- Single cover art

Single by Feid and ATL Jacob

from the EP Ferxxocalipsis
- Language: Spanish
- English title: "Moon"
- Released: March 1, 2024
- Studio: Art & Music (Milan)
- Genre: Reggaeton
- Length: 3:16
- Label: Universal Latino
- Songwriter: Salomón Villada
- Producers: ATL Jacob; Hendrix Smoke; EVRGRN; 254Bodi; FritzOnDaTrack;

Feid singles chronology
| "Empelotica" (2024) | "Luna" (2024) | "Te Colaboro" (2024) |

ATL Jacob singles chronology
| "RNS" (2024) | "Luna" (2024) |  |

Music video
- "Luna" on YouTube

= Luna (Feid and ATL Jacob song) =

"Luna" is a song by the Colombian singer-songwriter Feid and the American producer ATL Jacob from Feid's second extended play (EP), Ferxxocalipsis (2023). Feid wrote the song along with co-producers Jacob, Hendrix Smoke, EVRGRN, 254Bodi, and FritzOnDaTrak. Universal Music Latino initially did not release it as a single but later sent it to Italian radio on March 1, 2024. Musically, it is a reggaeton song about a woman leaving a past relationship for a new person, inspired by a night that Feid spent in Madrid. Music critics praised the song for its collaboration work, catchiness, and lyrical content, viewing it as an effort to expand American hip hop and Feid's international audiences.

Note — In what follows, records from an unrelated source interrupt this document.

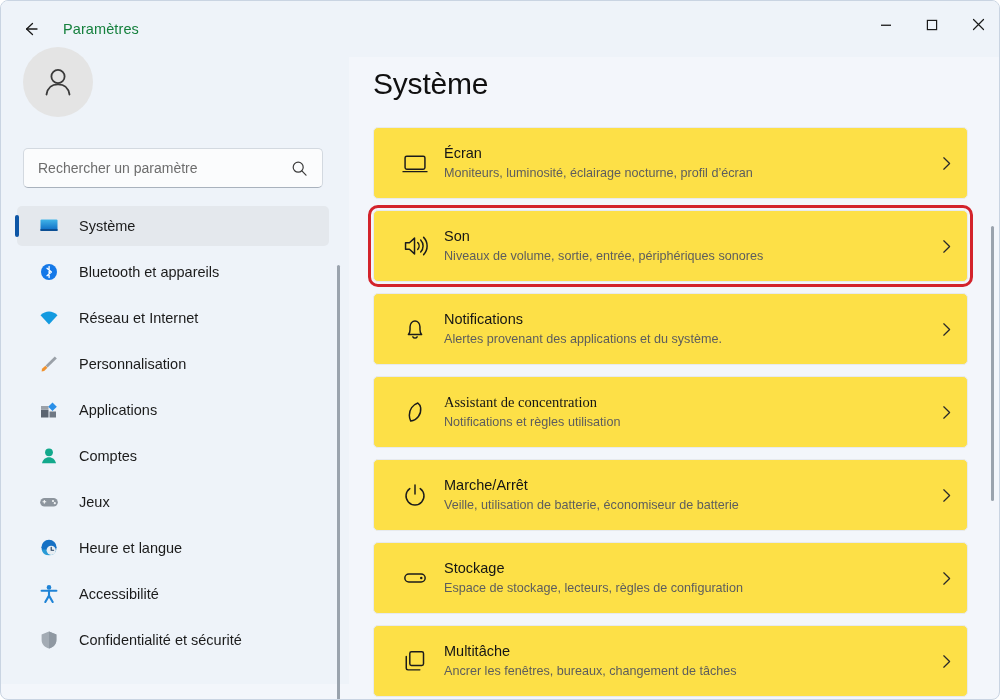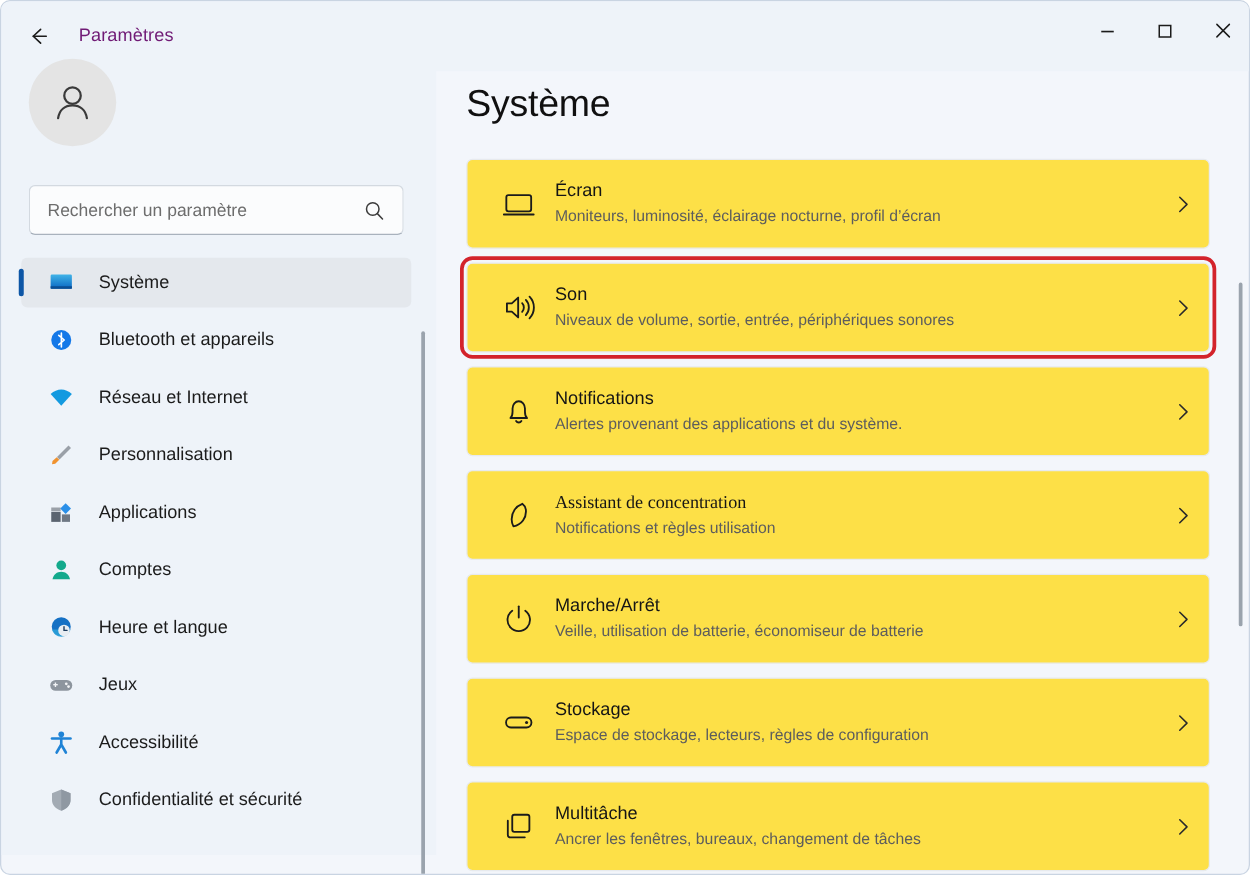--- a/index.html
+++ b/index.html
@@ -38,21 +38,21 @@
     margin-left: 10px;
     display: flex; align-items: center; justify-content: center;
     border-radius: 4px;
     cursor: pointer;
   }
   #back-btn svg { display: block; }
 
   #app-title {
     margin-left: 12px;
     font-size: 14.5px;
-    color: #701a75;
+    color: #15803d;
     letter-spacing: .1px;
   }
 
   #win-controls {
     position: absolute;
     right: 0; top: 0;
     height: 47px;
     display: flex;
   }
   .win-btn {
@@ -335,43 +335,43 @@
             <svg width="22" height="22" viewBox="0 0 22 22">
               <circle cx="11" cy="7.3" r="3.9" fill="#13a98c"></circle>
               <path d="M4 18.3 C4.8 14.5 7.6 12.3 11 12.3 C14.4 12.3 17.2 14.5 18 18.3 Z" fill="#13a98c"></path>
             </svg>
           </span>
           <span class="nav-label">Comptes</span>
         </div>
         <div class="nav-item">
           <span class="nav-ico">
             <svg width="22" height="22" viewBox="0 0 22 22">
-              <circle cx="11" cy="10.3" r="7.6" fill="#1570c4"></circle>
-              <path d="M3.6 12.5 A7.6 7.6 0 0 0 18.4 12.5 Z" fill="#2a9fd8" opacity=".9"></path>
-              <circle cx="13.2" cy="13.3" r="4.6" fill="#e8edf2"></circle>
-              <path d="M13.2 10.3 V13.3 H15.6" stroke="#1b3a5c" stroke-width="1.1" fill="none" stroke-linecap="round"></path>
-            </svg>
-          </span>
-          <span class="nav-label">Heure et langue</span>
-        </div>
-        <div class="nav-item">
-          <span class="nav-ico">
-            <svg width="22" height="22" viewBox="0 0 22 22">
               <rect x="2.2" y="7" width="17.6" height="8.6" rx="4.3" fill="#8d959e"></rect>
               <rect x="4.6" y="10.2" width="3.6" height="1.1" fill="#f2f4f6"></rect>
               <rect x="5.8" y="9" width="1.1" height="3.6" fill="#f2f4f6"></rect>
               <circle cx="15" cy="10" r="1.1" fill="#f2f4f6"></circle>
               <circle cx="16.8" cy="12.2" r="1.1" fill="#f2f4f6"></circle>
             </svg>
           </span>
           <span class="nav-label">Jeux</span>
         </div>
         <div class="nav-item">
           <span class="nav-ico">
             <svg width="22" height="22" viewBox="0 0 22 22">
+              <circle cx="11" cy="10.3" r="7.6" fill="#1570c4"></circle>
+              <path d="M3.6 12.5 A7.6 7.6 0 0 0 18.4 12.5 Z" fill="#2a9fd8" opacity=".9"></path>
+              <circle cx="13.2" cy="13.3" r="4.6" fill="#e8edf2"></circle>
+              <path d="M13.2 10.3 V13.3 H15.6" stroke="#1b3a5c" stroke-width="1.1" fill="none" stroke-linecap="round"></path>
+            </svg>
+          </span>
+          <span class="nav-label">Heure et langue</span>
+        </div>
+        <div class="nav-item">
+          <span class="nav-ico">
+            <svg width="22" height="22" viewBox="0 0 22 22">
               <circle cx="11" cy="4.4" r="2.3" fill="#1f83d6"></circle>
               <path d="M3.6 7.8 H18.4" stroke="#1f83d6" stroke-width="2.1" stroke-linecap="round"></path>
               <path d="M11 7.8 V12.6 M11 12.6 L7.3 19 M11 12.6 L14.7 19" stroke="#1f83d6" stroke-width="2.1" fill="none" stroke-linecap="round" stroke-linejoin="round"></path>
             </svg>
           </span>
           <span class="nav-label">Accessibilité</span>
         </div>
         <div class="nav-item">
           <span class="nav-ico">
             <svg width="22" height="22" viewBox="0 0 22 22">

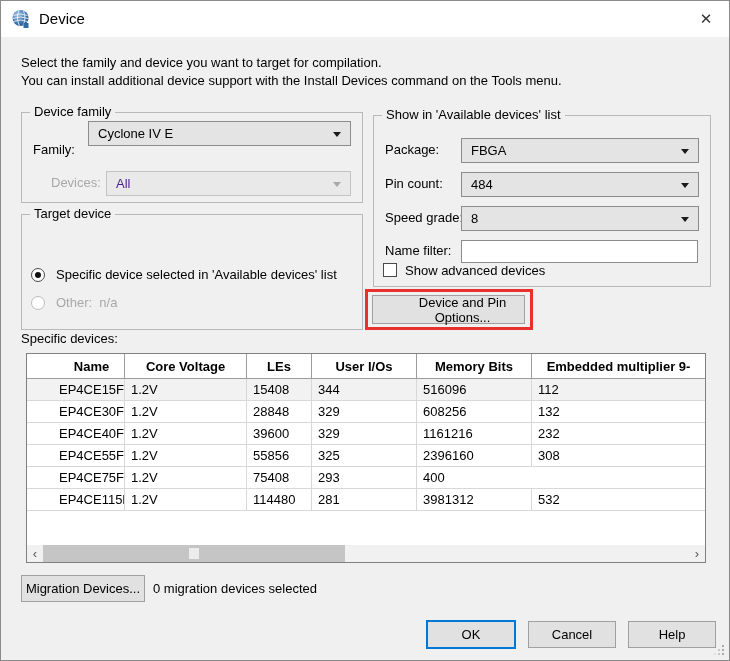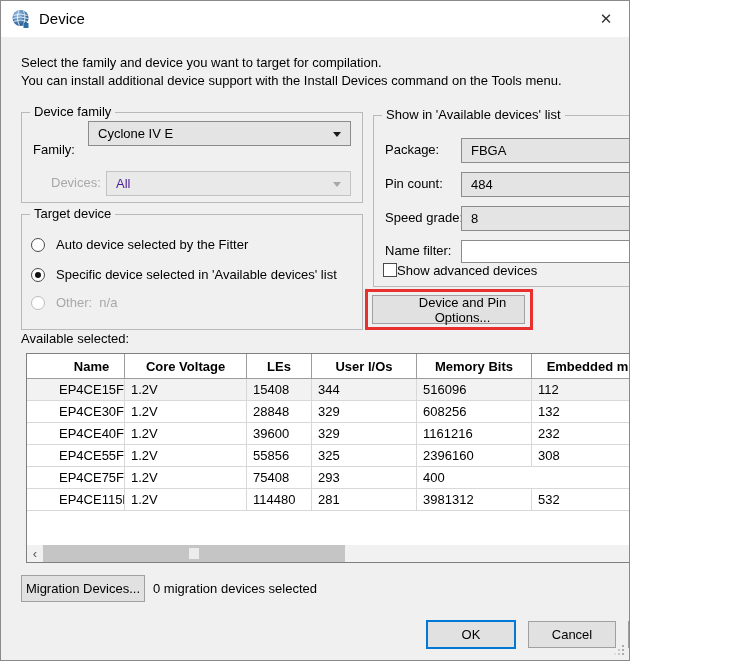--- a/index.html
+++ b/index.html
@@ -1,19 +1,19 @@
 <!DOCTYPE html>
 <html><head>
 <meta charset="utf-8">
 <style>
   * { box-sizing: border-box; margin: 0; padding: 0; }
   html,body { width:730px; height:661px; }
   body { font-family:"Liberation Sans", sans-serif; font-size:13px; color:#000; }
 
-  .dialog { position:relative; width:630px; height:661px; background:#f0f0f0;
+  .dialog { position:relative; width:730px; height:661px; background:#f0f0f0;
             border:1px solid #8a8a8a; overflow:hidden; }
 
   
   .titlebar { position:absolute; left:0; top:0; width:100%; height:36px; background:#ffffff; }
   .app-icon { position:absolute; left:10px; top:8px; width:20px; height:20px; }
   .win-title { position:absolute; left:38px; top:0; height:36px; line-height:36px; font-size:15px; }
   .close-btn { position:absolute; right:0; top:0; width:46px; height:36px;
                display:flex; align-items:center; justify-content:center;
                font-size:15px; color:#333; cursor:pointer; background:transparent; border:none; }
 
@@ -32,21 +32,21 @@
            display:flex; align-items:center; padding:0 9px; cursor:default; }
   .combo .caret { position:absolute; right:9px; top:10px; width:0; height:0;
                   border-left:4px solid transparent; border-right:4px solid transparent;
                   border-top:5px solid #1a1a1a; }
   .combo.disabled { background:#e9e9e9; border-color:#c3c3c3; color:#4c1d95; }
   .combo.disabled .caret { border-top-color:#a8a8a8; }
 
   
   .textinput { position:absolute; height:23px; background:#fff; border:1px solid #8b8b8b;
                font:inherit; padding:0 5px; }
-  .checkrow { position:absolute; display:flex; align-items:flex-start; }
+  .checkrow { position:absolute; display:flex; align-items:flex-start; gap:8px; }
   .checkbox { width:14px; height:14px; background:#fff; border:1px solid #4a4a4a; }
 
   
   .radiorow { position:absolute; display:flex; align-items:center; gap:11px; }
   .radio { width:14px; height:14px; border:1px solid #4a4a4a; border-radius:50%;
            background:#fff; position:relative; flex:0 0 auto; }
   .radio.checked::after { content:""; position:absolute; left:3px; top:3px; right:3px; bottom:3px;
                           background:#111; border-radius:50%; }
   .radio.disabled { border-color:#bdbdbd; }
   .radiolabel { white-space:pre; }
@@ -155,37 +155,33 @@
   <span class="lbl" style="left:384px; top:238px;">Name filter:</span>
   <input class="textinput" style="left: 460px; top: 239px; width: 237px;" value="">
   <div class="checkrow" style="left:382px; top:262px;">
     <span class="checkbox"></span>
     <span>Show advanced devices</span>
   </div>
 
   <div class="group" style="left:20px; top:213px; width:342px; height:116px;">
     <span class="group-title">Target device</span>
   </div>
-  <div class="radiorow" style="left:30px; top:236px;">
-    <span class="radio"></span>
-    <span class="radiolabel">Auto device selected by the Fitter</span>
-  </div>
   <div class="radiorow" style="left:30px; top:266px;">
     <span class="radio checked"></span>
     <span class="radiolabel">Specific device selected in 'Available devices' list</span>
   </div>
   <div class="radiorow" style="left:30px; top:294px;">
     <span class="radio disabled"></span>
     <span class="radiolabel disabled">Other:  n/a</span>
   </div>
 
   <button class="btn" style="left:371px; top:294px; width:153px; height:29px;padding-left:28px;">Device and Pin Options...</button>
   <div class="red-box"></div>
 
-  <span class="avail-label">Available selected:</span>
+  <span class="avail-label">Specific devices:</span>
   <div class="table">
     <div class="thead">
       <div class="th c0">Name</div>
       <div class="th c1">Core Voltage</div>
       <div class="th c2">LEs</div>
       <div class="th c3">User I/Os</div>
       <div class="th c4">Memory Bits</div>
       <div class="th c5">Embedded multiplier 9-</div>
     </div>
 

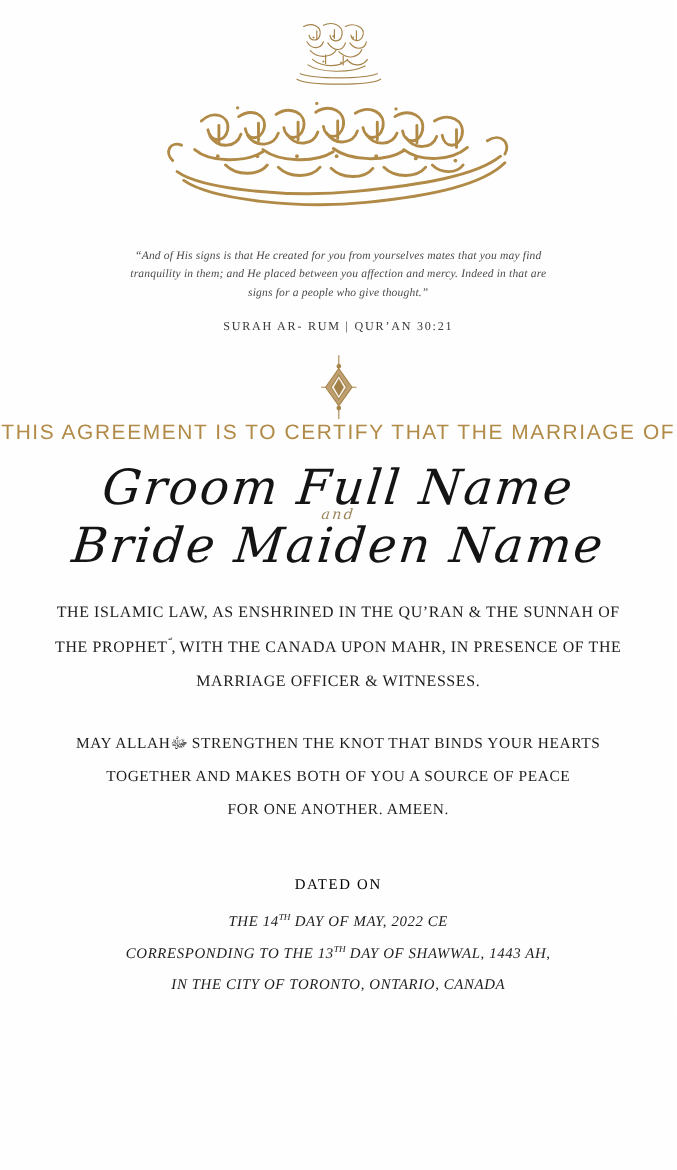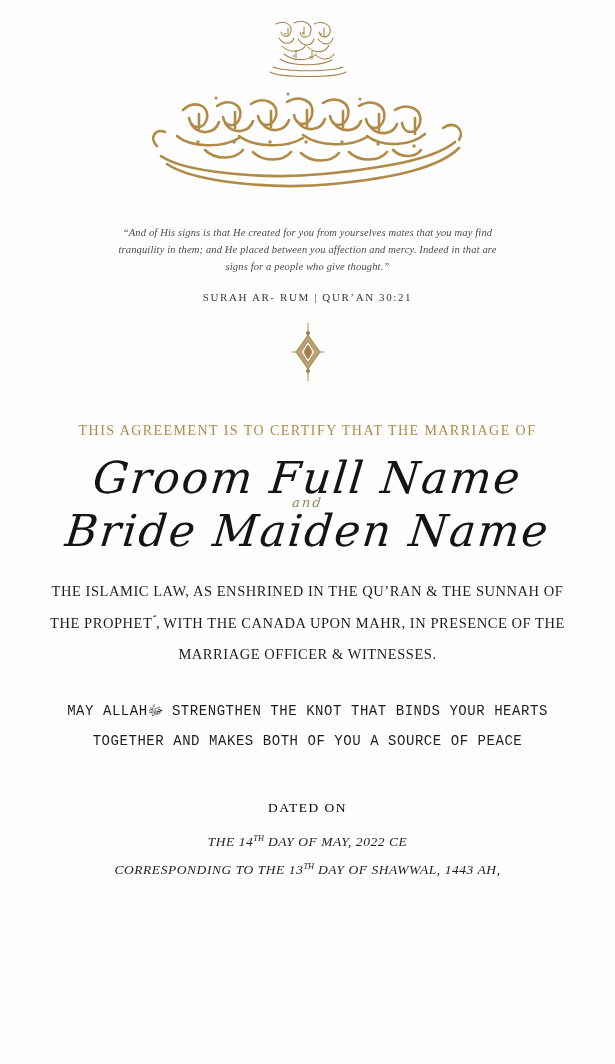--- a/index.html
+++ b/index.html
@@ -64,24 +64,23 @@
   
   .ornament {
     margin-top: 18px;
     width: 34px;
     height: 62px;
     display: block;
   }
 
   
   .certify {
-    margin-top: 40px;
-    text-align: center;
-    font-family: Liberation Serif, serif;
-    font-size: 14px;
+    text-align: center;
+    font-family: Liberation Sans, sans-serif;
+    font-size: 19px;
     letter-spacing: 1.45px;
     color: #b08a46;
   }
 
   
   .names-block {
     margin-top: 16px;
     width: 100%;
     text-align: center;
   }
@@ -123,21 +122,21 @@
   .dua-text {
     width: 545px;
     margin-top: 26px;
     text-align: center;
     font-family: "Liberation Serif", serif;
     font-size: 14px;
     line-height: 2.15;
     letter-spacing: 0.55px;
     color: #1d1d1d;
   }
-  .dua-text .line { display: block; white-space: nowrap; font-family: Liberation Mono, monospace; }
+  .dua-text .line { display: block; white-space: nowrap; }
 
   
   .dated-on {
     margin-top: 44px;
     text-align: center;
     font-family: "Liberation Serif", serif;
     font-size: 13.5px;
     letter-spacing: 1.5px;
     color: #000000;
   }
@@ -272,21 +271,23 @@
 
   <div class="body-text">
     <span class="line">THE ISLAMIC LAW, AS ENSHRINED IN THE QU’RAN &amp; THE SUNNAH OF</span>
     <span class="line">THE PROPHETؐ , WITH THE CANADA UPON MAHR, IN PRESENCE OF THE</span>
     <span class="line">MARRIAGE OFFICER &amp; WITNESSES.</span>
   </div>
 
   <div class="dua-text">
     <span class="line">MAY ALLAHﷻ STRENGTHEN THE KNOT THAT BINDS YOUR HEARTS</span>
     <span class="line">TOGETHER AND MAKES BOTH OF YOU A SOURCE OF PEACE</span>
+    <span class="line">FOR ONE ANOTHER. AMEEN.</span>
   </div>
 
   <div class="dated-on">DATED ON</div>
   <div class="date-lines">
     <span class="line">THE 14<sup>TH</sup> DAY OF MAY, 2022 CE</span>
     <span class="line">CORRESPONDING TO THE 13<sup>TH</sup> DAY OF SHAWWAL, 1443 AH,</span>
+    <span class="line">IN THE CITY OF TORONTO, ONTARIO, CANADA</span>
   </div>
 
 </div>
 
 </body></html>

"Luna" topped the national charts in eight countries and was certified diamond in Central America and platinum in Portugal, Spain, and the US. It was Feid and Jacob's first top-five entry on the Billboard Global Excl. US chart. Sebastián Sánchez directed the music video for the song, released on March 6, 2024, which shows a broken relationship in a time loop, wherein the man tries to fix things with his partner. The video was praised by fans and music critics. The song received some nominations, winning an Our Country Award and a Heat Latin Music Award. Feid performed the song at music festivals and at the 2024 Copa América opening ceremony. He included it on the set list of the Ferxxocalipsis World Tour (2024) and proposed a remix with the Puerto Rican rapper Don Omar.

== Background and release ==
A few months after releasing his fifth studio album, Feliz Cumpleaños Ferxxo, Te Pirateamos el Álbum, Feid surprise launched his first extended play, Sixdo, through Universal Music Latino, on December 2, 2022. It features "Le Pido a Dios" with the American hip hop producer DJ Premier, which garnered a nomination for Best Rap/Hip Hop Song at the 24th Annual Latin Grammy Awards. On August 24, 2023, after releasing the single "Ferxxo 151", Feid announced his sixth studio album, Mor, No Le Temas a la Oscuridad, on Instagram, sharing its track listing. The album was subsequently released on September 29. Continuing the precedent set by Sixdo, he announced the surprise release of his second EP, Ferxxocalipsis, on November 29. On Instagram, he shared, "I want you to enjoy it as it is, during Ferxxo's favorite month!! I'm thankful to everyone that was a part of this. Colombia has so much to show and this is just another piece of that!!!". He also revealed its contents, including "Luna" as the sixth track. Universal Latino released the album alongside the song on December 1. On March 1, 2024, they sent the track to Italian radio as a single. One month later, during a questions-and-answers session with his fans on Instagram, Feid explained that the song was recorded on his cellphone and inspired by a night when he was in Madrid "lying in bed, without a shirt, without bathing and watching the moon through the window", before being re-recorded in the studio.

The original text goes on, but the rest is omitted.